# Pregnant doe off grain



## HoosierShadow (Apr 20, 2010)

I posted about a doe that had strong smelling urine. She's been fine on that front.

Well now, she's not wanting her grain! She's eating her alfalfa hay, but barely got her to eat a cup of grain this morning, and this evening she ate maybe a cup.

I did pick grain up on Wed , this doe kind of turned her nose up at it, slowly picked at it, but did eat it. Another doe refused to eat it. Next day everyone was eating it normally except for this preggo doe.

It's a 16% pelleted goat feed. We have had this happen one other time, but again, next day they were eating it.

She is stalled by herself at night, I leave her about 1 1/2 cups in the evening, plus she gets a flake of alfalfa. She's eating the alfalfa fine, but basically just pushes the grain around then goes back to her hay. Usually the feeder is empty in the morning, but I'm really worried, it's not normal for our does to not want their grain.

Surely if something were wrong the others would protest too?

I did ask my husband to bring home a couple of handfuls of horse grain from work in the morning and just see if she'll even try it.

Temp is normal, I gave her a shot of thiamine earlier, I put probio powder over her grain and even some rice bran oil <the doe we feed it to LOVES the stuff>, but she didn't finish it.
Not sure about chewing cud, since she was sleeping, then got up to eat hay when I was just out there.
Oh, eyelids are nice and pink, I do think she had worms though, I wormed her about 2 weeks ago as she had eyelids that were a bit pale, they are fine now, and she did get wormed 2x.

Thanks for any help. I'm just not sure what to think or try at this point. She's due in 9 weeks.


----------



## liz (Oct 5, 2007)

I've never had an issue with any of my hoovers not wanting grain... they all act starved which I know they aren't.

She very well could just not have an appetite for the feed especially if she's filling up on the quality fiber and nutrition of the alfalfa hay.... try taking some of the leaf from the hay and crumble it on top of her grain ration, it may work to get her to eat some of it.

Also, if you have a good goat mineral available and she's willingly eating the good hay, I'd not worry too much, she knows what she needs and if her nutrition is met then she may just feel she doesn't need the grain.


----------



## keren (Oct 26, 2008)

if she's heavily pregnant and going off her grain I would start treating for preg tox. 

imo it is never too early to start, I learned it the hard way.

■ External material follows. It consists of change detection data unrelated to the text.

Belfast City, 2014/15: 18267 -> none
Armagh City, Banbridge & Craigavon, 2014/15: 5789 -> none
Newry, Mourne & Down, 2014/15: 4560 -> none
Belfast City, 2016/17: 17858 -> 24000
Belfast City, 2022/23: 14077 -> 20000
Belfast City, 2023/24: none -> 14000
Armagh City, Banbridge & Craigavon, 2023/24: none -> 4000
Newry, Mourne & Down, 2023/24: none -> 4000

some of mine have started on propylene glycol as early as 6 wks from kidding, and had it every few days until they kidded.


----------



## HoosierShadow (Apr 20, 2010)

Thanks I appreciate it Liz and Keren!

She's still not got an appetite for the grain, she only ate a little of what I gave her last night and 1/2 a cup this morning. It's possible she is getting full on the hay, but I honestly don't know? Typically she only gets alfalfa in the morning w/her buddy, and then in the evening when we put her in her stall. In between they do browse/graze but there just isn't a whole lot out there yet. I do notice when the other goats leave the outside hay feeder she'll go to it several times through the day to eat whatever they don't eat. 

Keren - could it happen at 9 weeks before due date? She isn't due until April 27th.

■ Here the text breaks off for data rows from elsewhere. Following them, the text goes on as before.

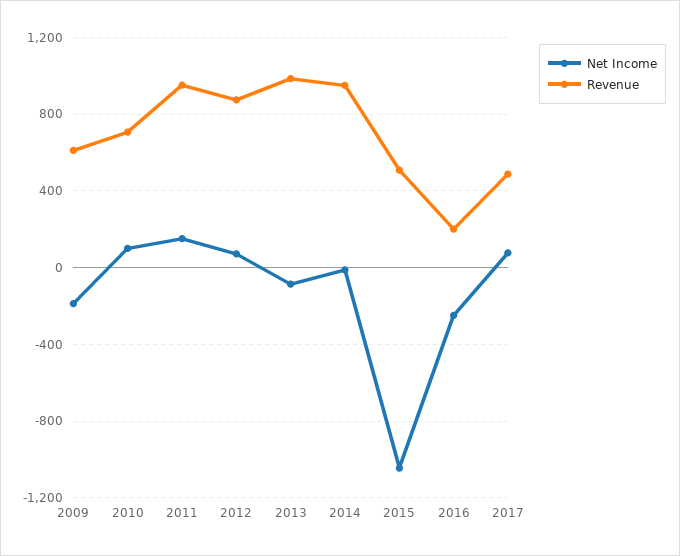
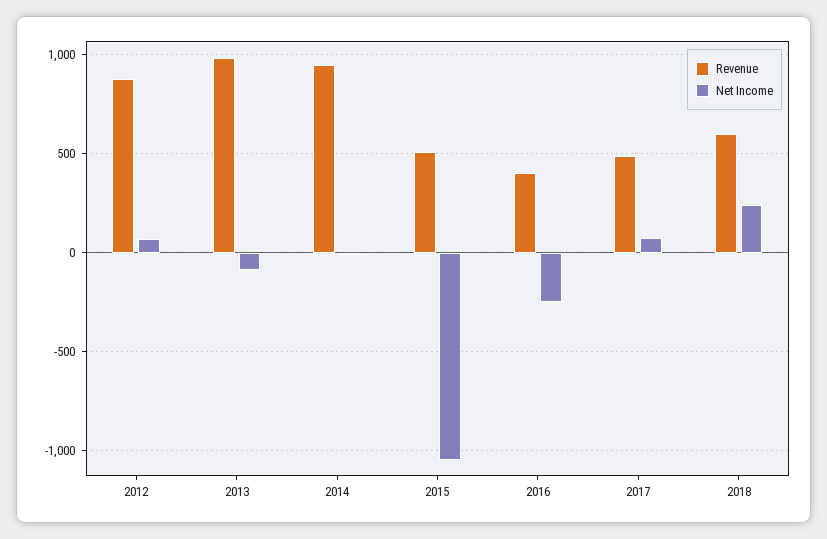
Net Income, 2009: -200 -> none
Revenue, 2009: 600 -> none
Net Income, 2010: 100 -> none
Revenue, 2010: 700 -> none
Net Income, 2011: 150 -> none
Revenue, 2011: 950 -> none
Revenue, 2016: 200 -> 400
Revenue, 2018: none -> 600
Net Income, 2018: none -> 250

I am just so stumped. This has NOT been my week with goats, haha...
I am going to drench her with probios later, I forgot to do it this morning when I had the medical kit outside. 

She did eat a lot of the hay I gave her overnight. She didn't drink very much water. She does drink during the day, in fact I see her walk up to get a drink several times a day. 

I wonder if there is something we can at least give her to give her energy and some nutrition? I think I"ll try opening a different bag of feed and see if she still turns her nose up. Otherwise I thought about seeing if my husband could bring her a couple of handfuls of horse feed, if she likes it, maybe we can mix her pelleted grain with horse feed real good and see if she'll eat it that way?


----------



## StaceyRosado (Oct 5, 2007)

was it a new bag of feed that she started turning her nose up at?


----------



## HoosierShadow (Apr 20, 2010)

StaceyRosado said:


> was it a new bag of feed that she started turning her nose up at?


Sorry just getting a chance to get on line. Yes, it's from the new bags of feed I picked up Wed. Everyone else is eating it fine. This doe, and her buddy are the only ones that turned their nose up, but the other doe started eating it again the next morning.

I didn't put out much hay today since we were gone all afternoon and got home late. They were fed about 2hrs late and my husband said she ate 1 cup, but he normally doesn't feed <I had to cook/put groceries away>, so I'll have to go give her more when I go out in a little bit.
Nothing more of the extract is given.